HAMAS VURDU, IMEC ŞİMDİLİK HAYAL OLDU
Gelelim birdenbire, hemen hiç kimsenin beklemediği şekilde patlayan İsrail-Filistin savaşına!.. Savaşın altyapıya vereceği zarar zaten ortada, yine binlerce insanın hayatını kaybedeceğini de maalesef biliyoruz. Şu anda bu savaşın nasıl ve ne şartlarda, ne kadar süreceği konusunda öngörüde bulunmak imkansız. Ancak, kısa sürede sonlanması pek ihtimal dahilinde değil. Cumartesi Hamas’ın şok saldırısıyla başlayan savaş, pazartesi olmadan bazı ekonomik sonuçların ipuçlarını verdi bile. Suudi Arabistan ile İsrail ilişkilerindeki normalleşme şimdilik rafa kalkmış oldu. Bu gelişme, pek çok ülkeyi etkileyecek, mesela Hindistan’ı!.. Nasıl mı? Hatırlarsanız Hindistan’ın Yeni Delhi kentinde düzenlenen G20 Liderler Zirvesi’nde bir ticaret koridoru gündeme gelmişti. Hindistan-Ortadoğu-Avrupa Ekonomik Koridoru (IMEC)... Mumbai-Dubai-Riyad-el Hadita ve Hayfa’dan Pire’ye uzanacak bir koridorla yeni bir ticaret rotası belirlenmesi hedefleniyordu. İşte şimdilik bu proje yatmış görünüyor. Bu projenin bir süreliğine bile rafa kalkacak olması bazı ülkeler için önemli bir kazanım. Zira, bu proje aslında Çin’in Kuşak ve Yol Projesi’ne rakip olarak tasarlanmıştı. Aynı zamanda Türkiye’yi de by-pass ediyordu. Cumhurbaşkanı Recep Tayyip Erdoğan da Türkiyesiz bir koridorun olamayacağını söylemiş ve tepki göstermişti. Ortadoğu monarşileriyle İsrail arasında işbirliğini güçlendirirken hem Çin’i zora sokacak hem de Türkiye’yi işin dışında bırakacak bu projenin güvenilir olup olmadığı da ayrıca sorgulanacak. Zira, Hamas ansızın gelebiliyormuş!

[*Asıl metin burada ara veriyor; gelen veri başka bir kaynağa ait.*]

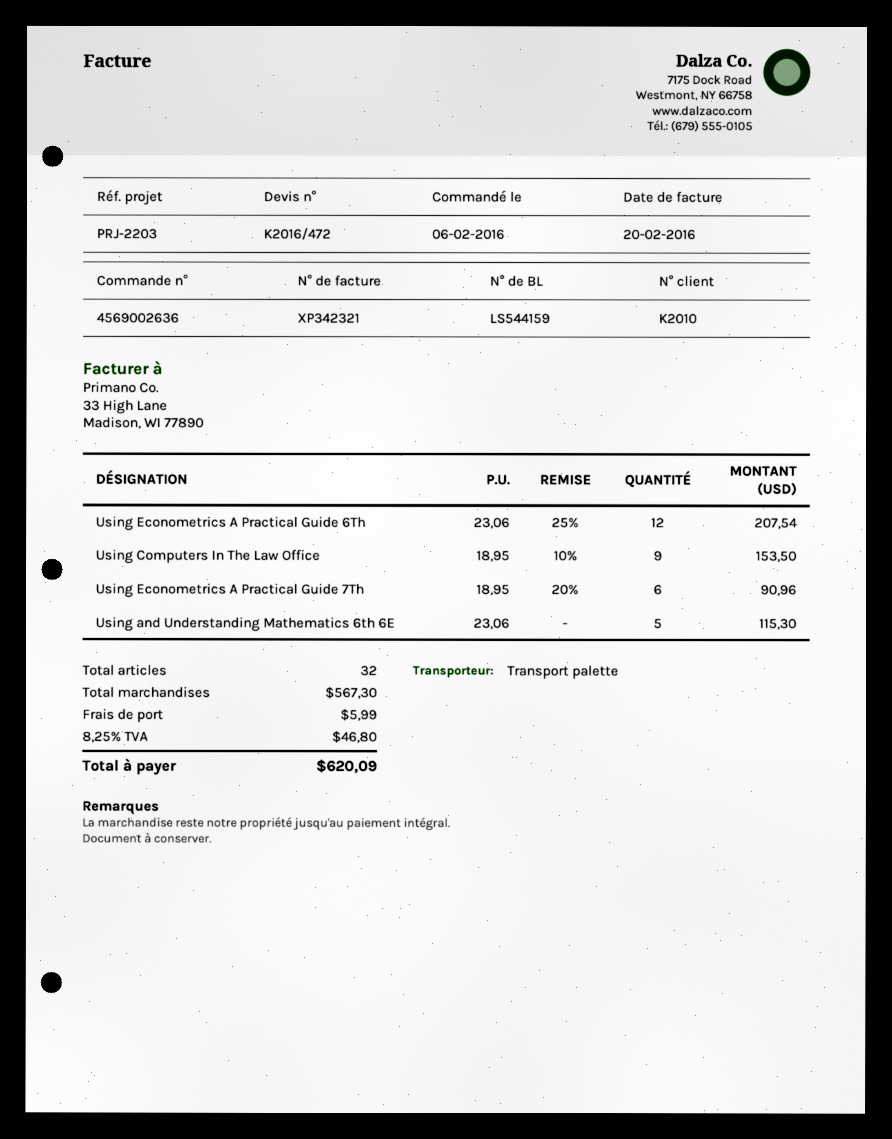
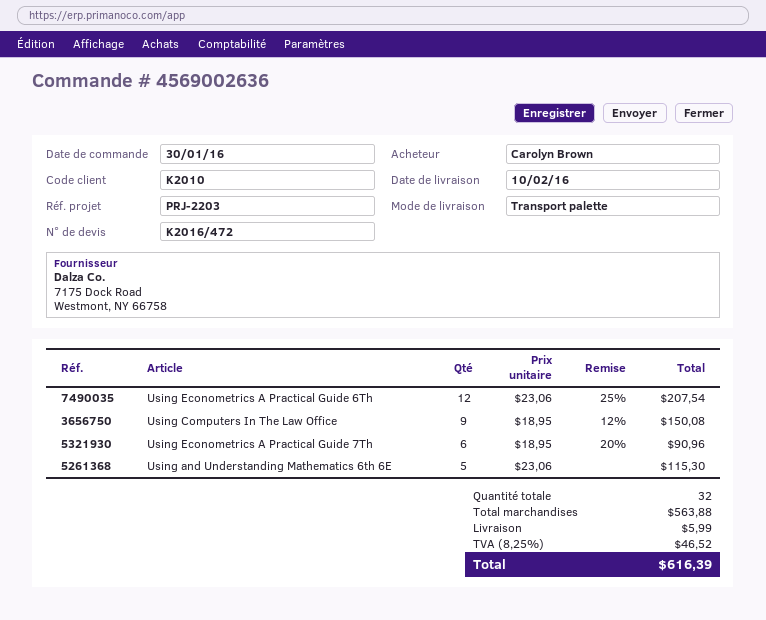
order date: 2016-02-06 -> 2016-01-30
Using Computers In The Law Office: 9 x 18.95 - 10% = 153.50 -> 9 x 18.95 - 12% = 150.08
subtotal: 567.30 -> 563.88
tax: 8.25% = 46.80 -> 8.25% = 46.52
total: 620.09 -> 616.39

Tabii her savaşta özellikle iki emtia ciddi değer kazanır. Biri altın, diğeri ise petrol... Küresel ekonomideki gelişmeler ons altını baskılar ve değer kaybetmesine neden olurken, Hamas’ın baskını ve sonrasında başlayan savaş ile altının onsu tekrar 1.880 dolar civarına tırmandı, gram altın ise bu yazı yazılırken 1.680 TL’ydi. Oysaki gram altın, geçen cuma 1.610 TL’ye gerilemek üzereydi.

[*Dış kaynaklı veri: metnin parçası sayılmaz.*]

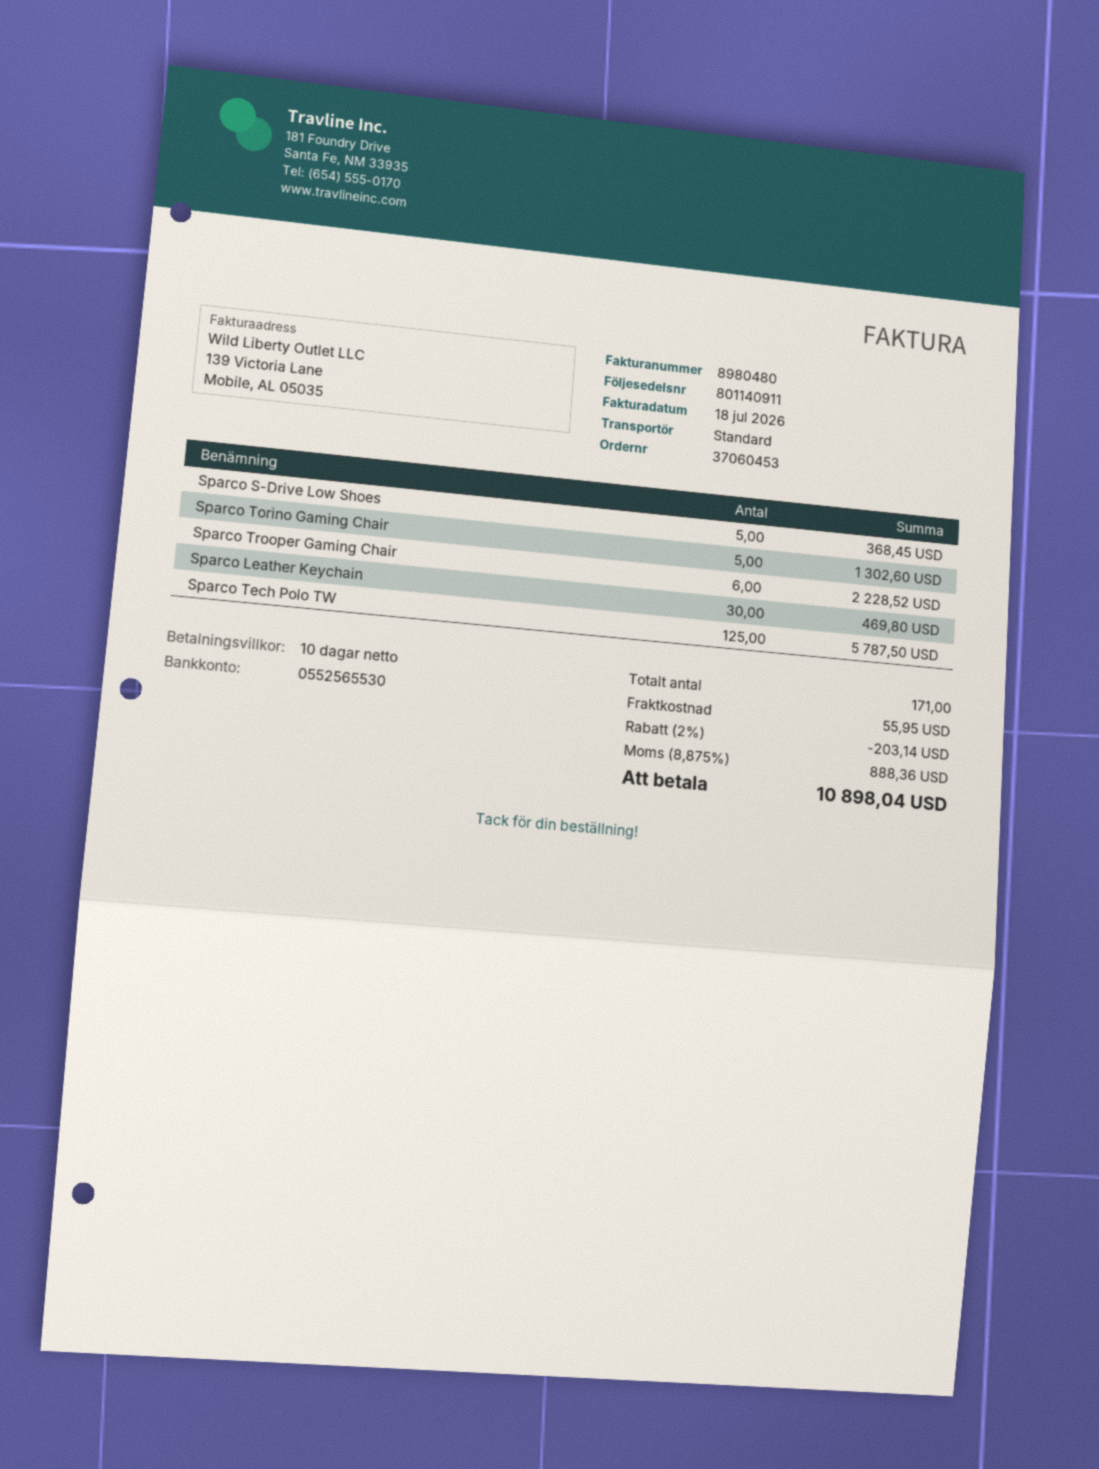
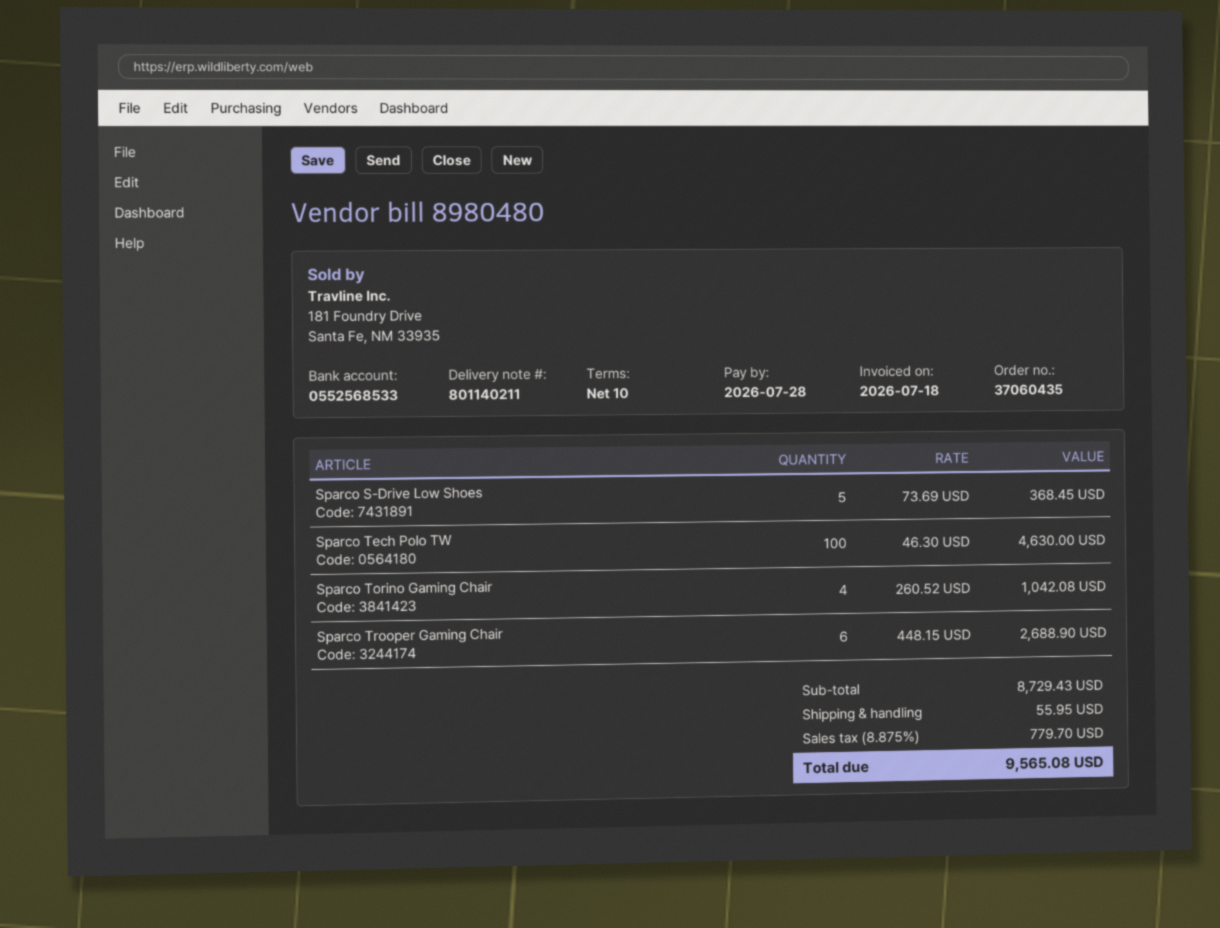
order number: 37060453 -> 37060435
delivery note number: 801140911 -> 801140211
bank account: 0552565530 -> 0552568533
Sparco Torino Gaming Chair: 5 for 1302.60 -> 4 for 1042.08
Sparco Trooper Gaming Chair: 6 for 2228.52 -> 6 for 2688.90
Sparco Leather Keychain: 30 for 469.80 -> none
Sparco Tech Polo TW: 125 for 5787.50 -> 100 for 4630.00
discount: 2% = 203.14 -> none
tax: 8.875% = 888.36 -> 8.875% = 779.70
total: 10898.04 -> 9565.08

SAVAŞIN GİDİŞATI NETLEŞİNCE
Petrol fiyatlarında bir hareketlenmenin ardından şimdilik ciddi bir artış gözlenmiyor. Ancak, eğer ki İsrail Ordusu kara harekatına başlarsa petrolün fiyatı da tırmanmaya başlayacak. Zaten bu savaş çıkmasa bile enerji fiyatlarında bir artış eğilimi olacağı bekleniyordu. Büyük olasılıkla kısa bir süre içinde petrolün varilinin 100 dolar seviyesine geldiğini göreceğiz. Savaşın şiddeti ve gidişatına göre ise bu fiyatın ucu açık! Hele ki, savaş bir şekilde Basra Körfezi’nde sıcak çatışmalara sebep olursa, işte o zaman durum vahim olur.

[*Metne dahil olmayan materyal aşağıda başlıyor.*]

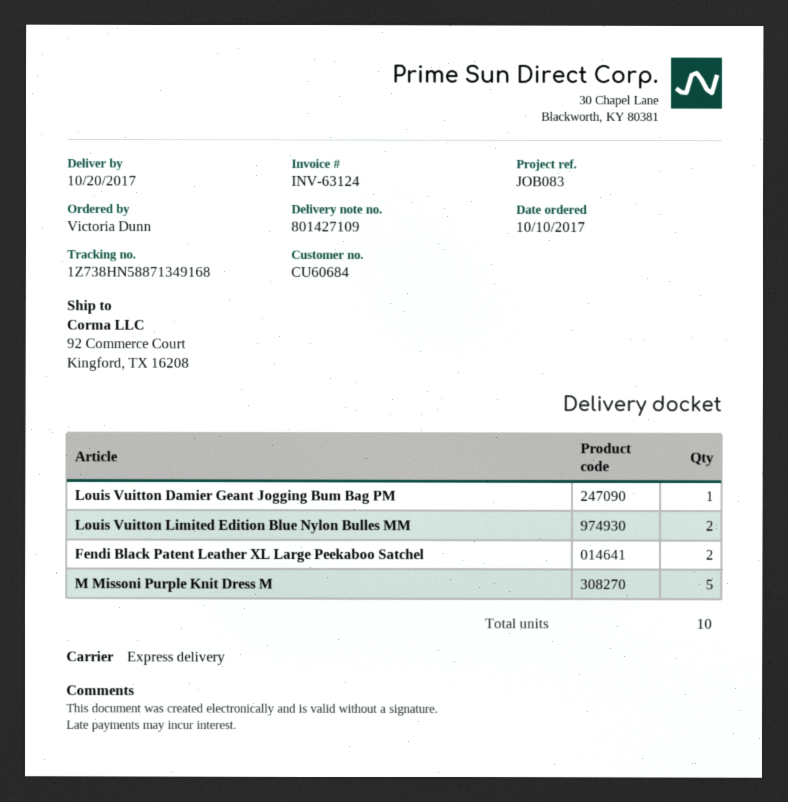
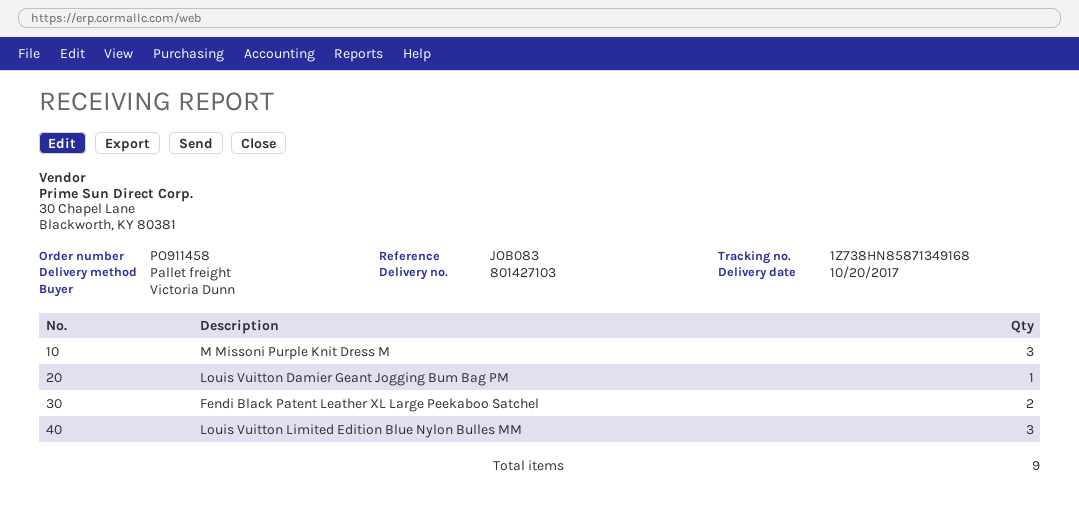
delivery note number: 801427109 -> 801427103
shipping method: express -> pallet freight
tracking number: 1Z738HN58871349168 -> 1Z738HN85871349168
Louis Vuitton Limited Edition Blue Nylon Bulles MM: 2 -> 3
M Missoni Purple Knit Dress M: 5 -> 3
total quantity: 10 -> 9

Emtia cephesinde silsile olarak fiyat artışları, savaşların bir yan etkisi ve olmazsa olmazı... Küresel ekonominin en temel sorunlarından biri ise hala enflasyon. Merkez bankalarının sıkılaştırma politikalarıyla, birkaç ülke hariç enflasyon görece kontrol altına alınmak üzereyken şimdi yeniden bir enflasyonist baskı gelmesi pek mümkün. Bu da başta Fed olmak üzere merkez bankalarının sıkılaştırma politikalarını sonlandırmak yerine devam ettirmelerini getirecek büyük olasılıkla...
Türkiye için ise durum biraz daha kötü, zira bizde enflasyon faiz artırımlarına ve mikro ve makro ihtiyati tedbirlere rağmen henüz dizginlenebilmiş değil. Dış denge Türkiye ekonomisinin bir diğer sorunu ve enerji fiyatlarındaki dramatik bir artış, dış açığın daha da artmasını getirecektir. Bunun yanı sıra, Ortadoğu’ya yönelik ihracatımız ve turizm gelirlerimiz de bu savaştan olumsuz etkilenecek. Yani zaten parlak olmayan ekonomik gidişat için beklenmedik bir karanlık tablo daha var artık karşımızda!